* **Collected data**:
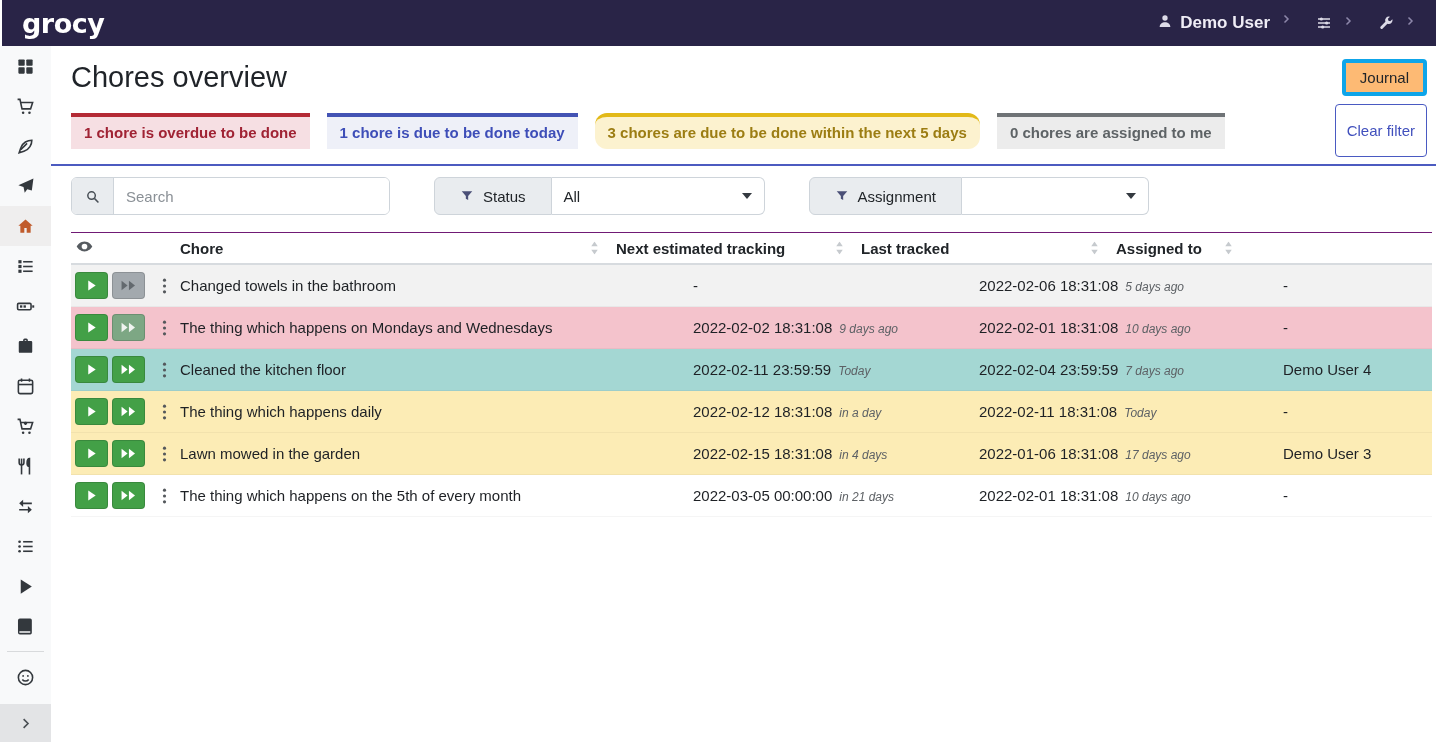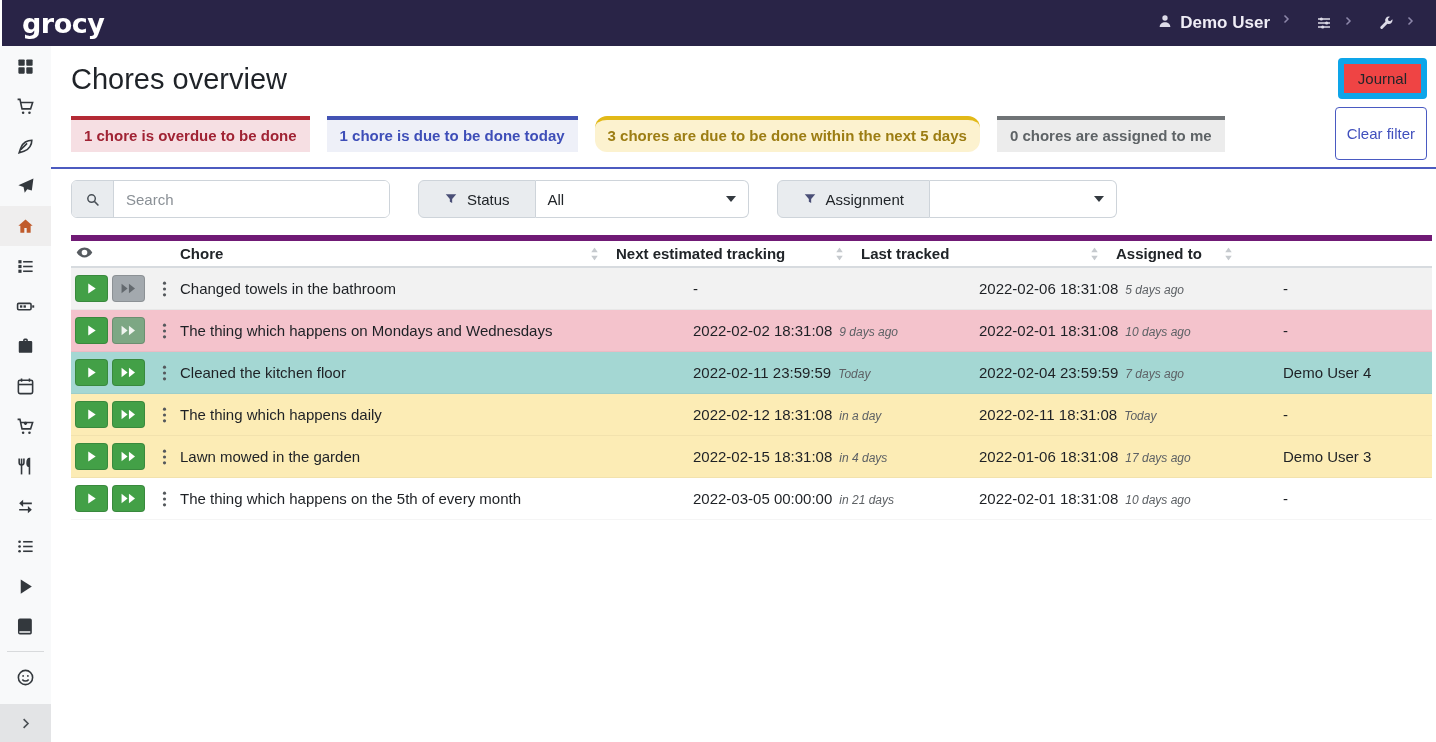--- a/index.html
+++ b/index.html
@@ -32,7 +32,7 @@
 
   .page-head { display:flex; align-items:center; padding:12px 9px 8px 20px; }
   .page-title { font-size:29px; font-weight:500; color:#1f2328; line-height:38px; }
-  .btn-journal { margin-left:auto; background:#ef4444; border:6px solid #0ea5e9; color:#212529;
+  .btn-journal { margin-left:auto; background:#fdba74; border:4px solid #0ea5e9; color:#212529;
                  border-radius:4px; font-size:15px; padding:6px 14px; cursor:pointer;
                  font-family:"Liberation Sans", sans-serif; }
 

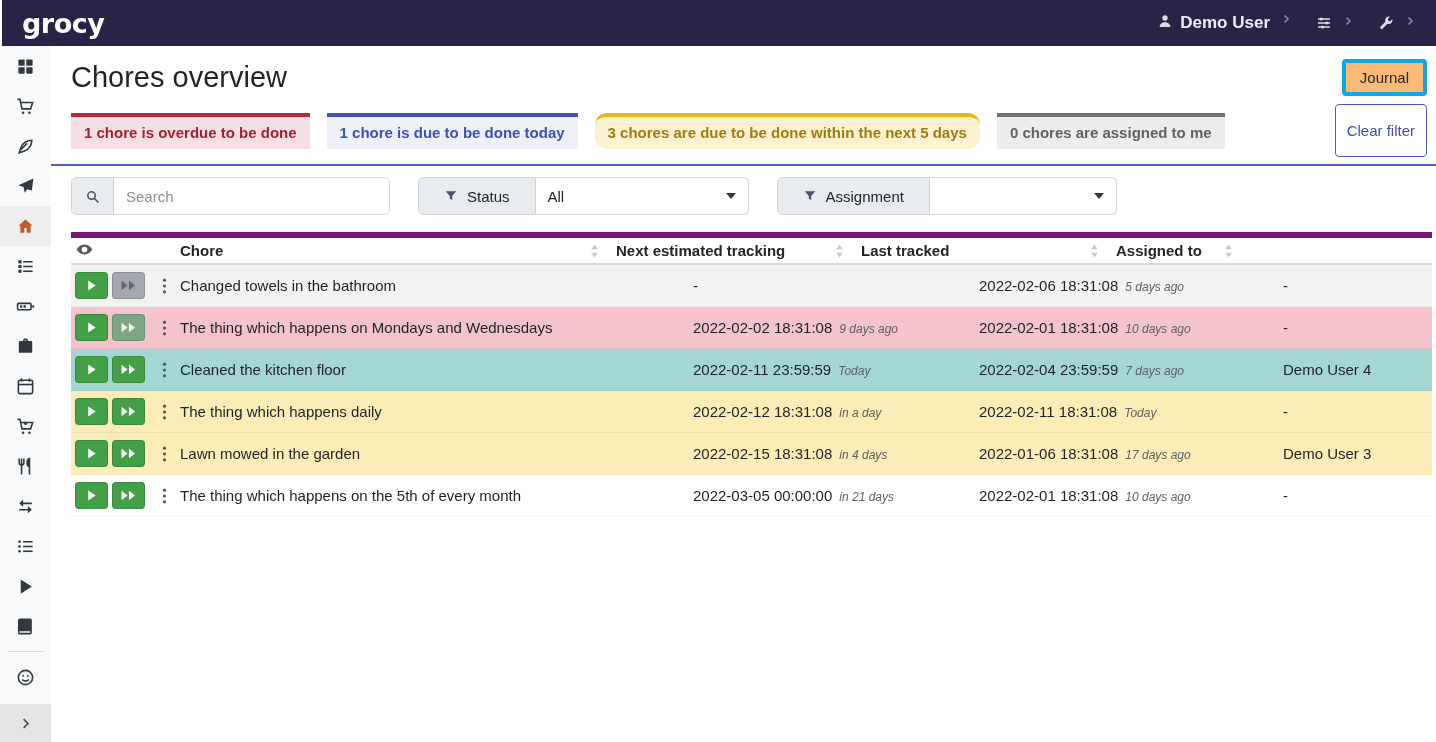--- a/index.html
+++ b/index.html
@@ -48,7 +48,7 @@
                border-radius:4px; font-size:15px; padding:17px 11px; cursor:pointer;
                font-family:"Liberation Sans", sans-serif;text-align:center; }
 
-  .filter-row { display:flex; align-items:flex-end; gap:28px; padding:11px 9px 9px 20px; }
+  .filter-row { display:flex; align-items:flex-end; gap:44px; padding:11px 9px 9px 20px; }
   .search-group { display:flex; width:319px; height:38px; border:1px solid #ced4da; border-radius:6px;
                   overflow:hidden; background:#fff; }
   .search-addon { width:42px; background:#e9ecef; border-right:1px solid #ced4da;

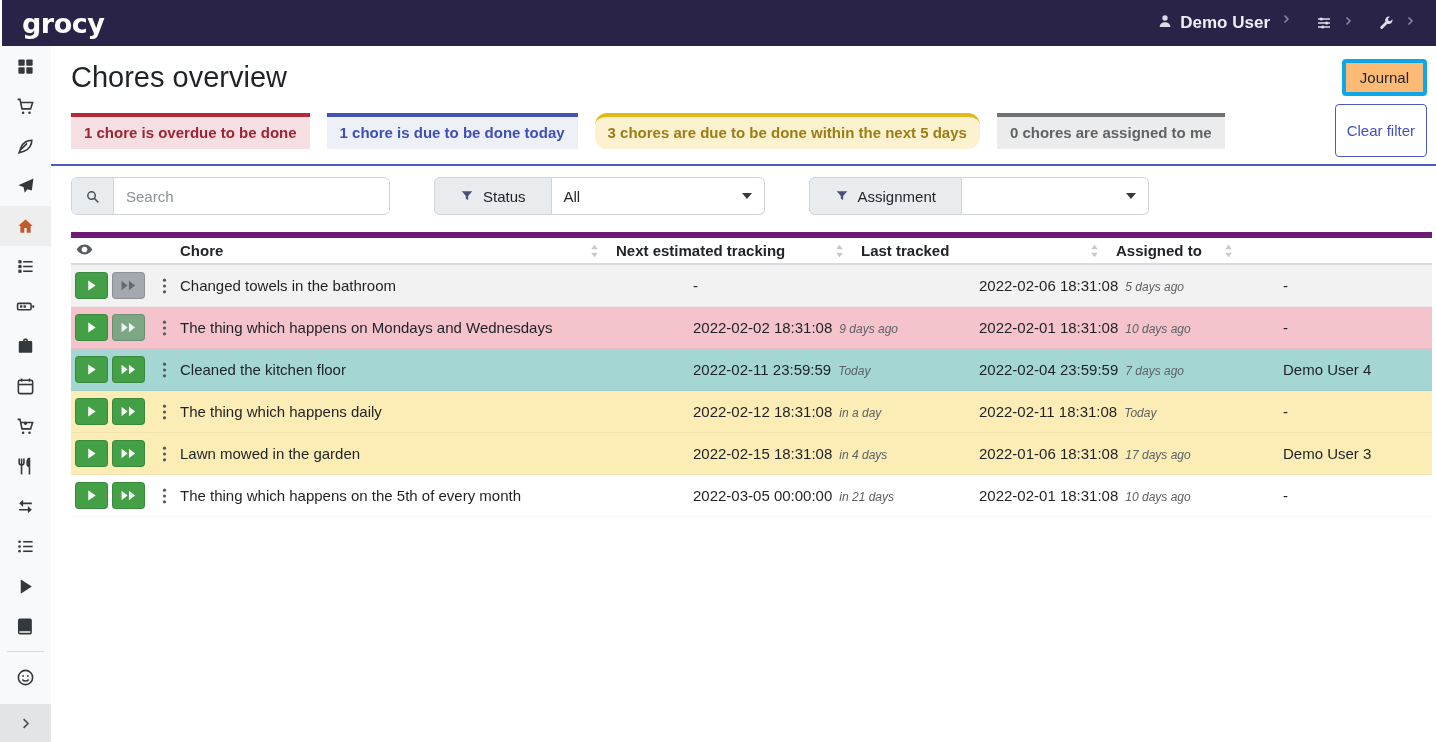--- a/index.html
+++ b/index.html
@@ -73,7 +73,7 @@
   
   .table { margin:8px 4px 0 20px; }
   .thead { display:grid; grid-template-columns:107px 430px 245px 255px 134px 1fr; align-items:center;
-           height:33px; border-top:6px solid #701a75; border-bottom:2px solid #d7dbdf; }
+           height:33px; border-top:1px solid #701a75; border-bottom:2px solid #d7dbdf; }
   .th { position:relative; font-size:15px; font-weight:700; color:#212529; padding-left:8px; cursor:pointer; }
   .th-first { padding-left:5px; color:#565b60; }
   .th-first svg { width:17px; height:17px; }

* **Exercise**:
Each line above that falls between the line with "border-right:1px solid #ced4da;" and the line with "134px 1fr; align-items:center;" should be printed exactly, together with those two lines, but the pictures should not.

* **Completed exercise**:
   .search-addon { width:42px; background:#e9ecef; border-right:1px solid #ced4da;

--- a/index.html
+++ b/index.html
@@ -73,7 +73,7 @@
   
   .table { margin:8px 4px 0 20px; }
   .thead { display:grid; grid-template-columns:107px 430px 245px 255px 134px 1fr; align-items:center;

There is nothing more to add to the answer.